Local contract chipmaker Vanguard International Semiconductor Corp (世界先進) yesterday refuted speculation that it would acquire a plant from local memory chipmaker Winbon Electronics Corp (華邦電子) to expand capacity for future growth.
Local Chinese-language papers reported that Vanguard planned to buy an 8-inch wafer plant from Taiwan's biggest manufacturer of computer memory chips, Powerchip Semiconductor Corp (力晶半導體), last month as Vanguard has fully filled its production capacity.
"We have no comment on the media's speculation," Vanguard said in a filing to the Taiwan Stock Exchange yesterday. "We are exploring all possibilities of lifting production efficiency at low cost."
Vanguard, established in 1994, has only one 8-inch wafer plant and is buying chips from other manufacturers, including Powerchip, to meet customer demand.
The media began focusing on the company's capacity expansion plans after investors began expressing concerns that limited capacity could cap Vanguard's future growth.
In the traditionally slack first quarter, its equipment utilization rate would fall to 95 percent from 105 percent in the last quarter, Vanguard said yesterday.
Wafer shipments would decline by less than 10 percent this quarter, Vanguard said.
The company's gross margin would slide slightly to between 34 percent and 36 percent from 41 percent last quarter on falling chip prices, it said.
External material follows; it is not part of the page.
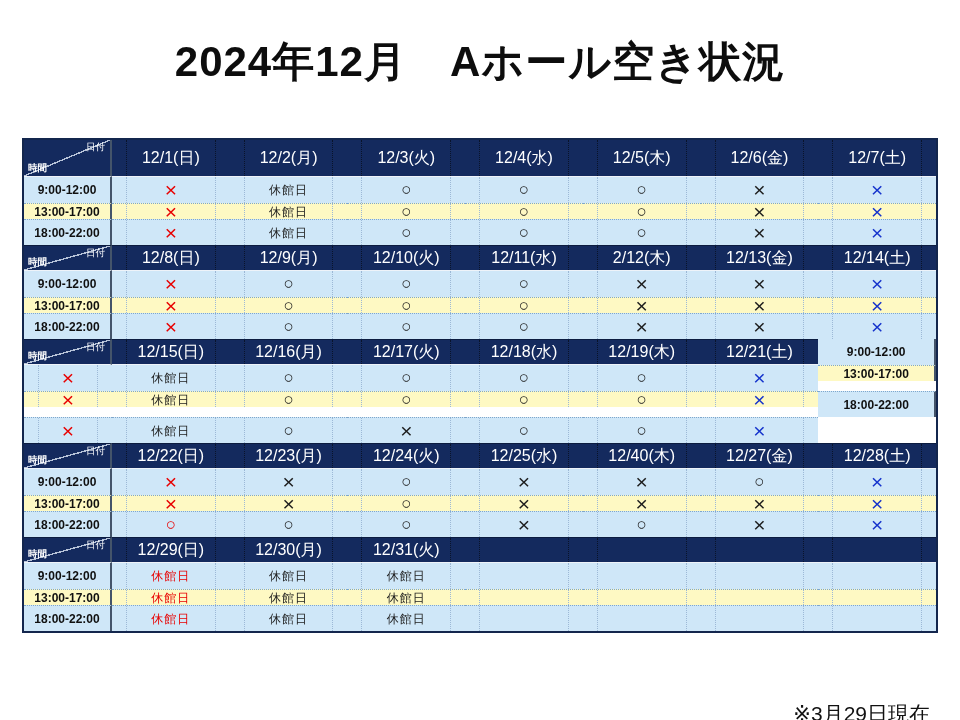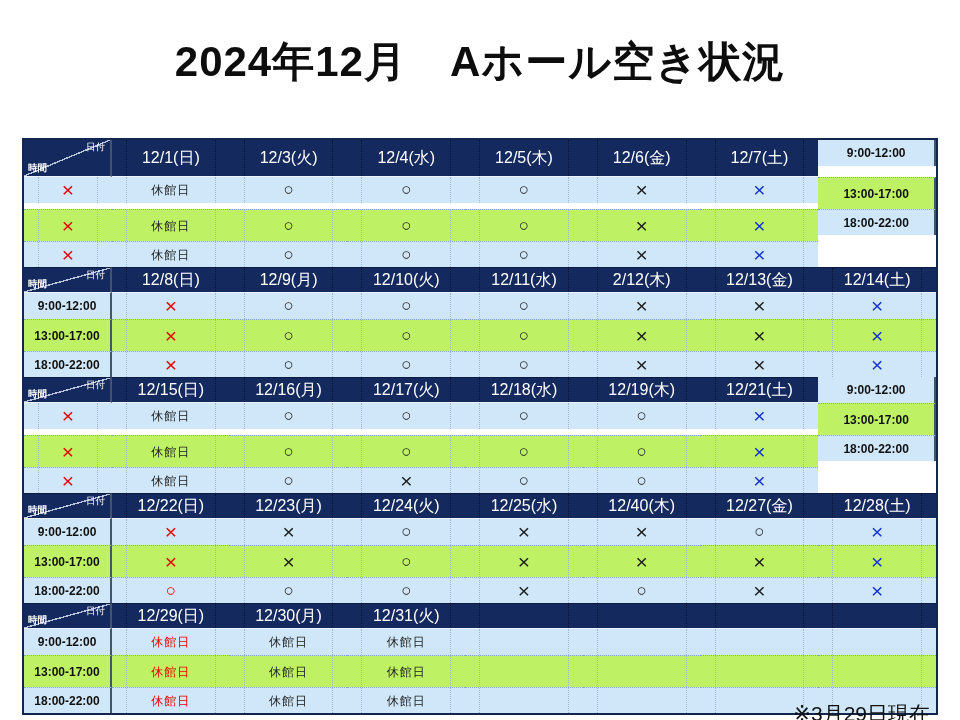"12/2(月)" div.c { html: none -> <div>12/2(月)</div> }
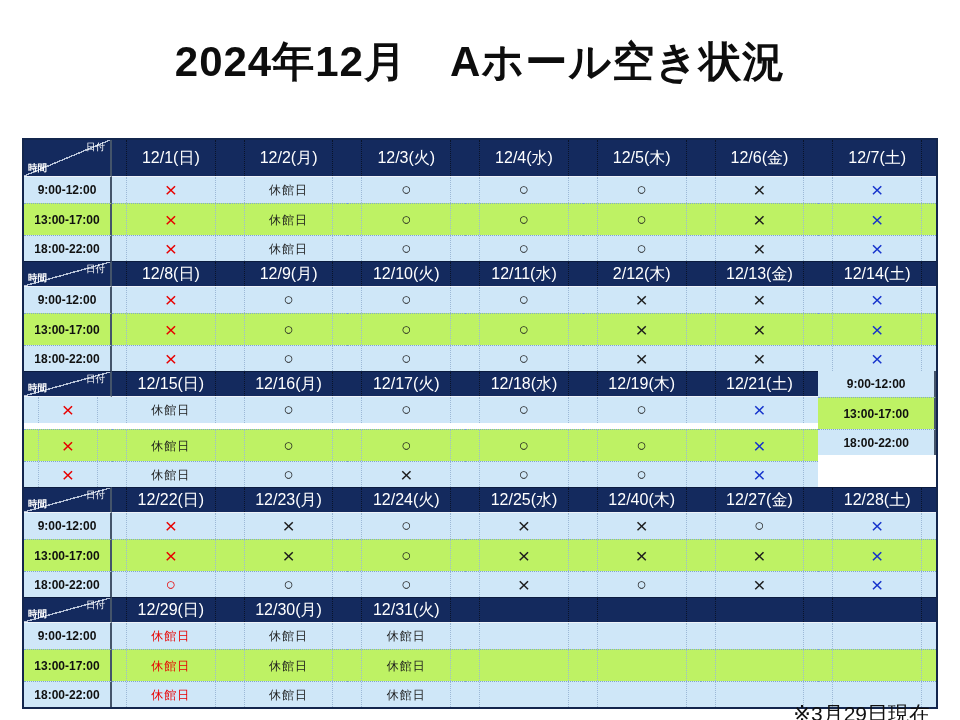"13:00-17:00" .rw { background: #bef264 -> #fef9c3; height: 32px -> 16px }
Vanguard is scheduled to hold a quarterly investor's conference on Monday.
Last quarter, Vanguard's net income jumped to NT$1.08 billion (US$32.9 million), or NT$0.65 per share, its strongest quarterly earnings in the seven quarters since the third quarter of 2004. On a year-on-year basis, the quarter's earnings reflected a 37-percent increase from the previous NT$788 million, or NT$0.48 a share.
For last year, Vanguard said earnings rose to NT$3.02 billion, or NT$1.83 per share. Revenues totaled NT$12.97 billion.
Shares of Vanguard advanced 4.15 percent to NT$25.1 on the Taiwan Stock Exchange yesterday, beating the benchmark TAIEX's 1.29 percent loss.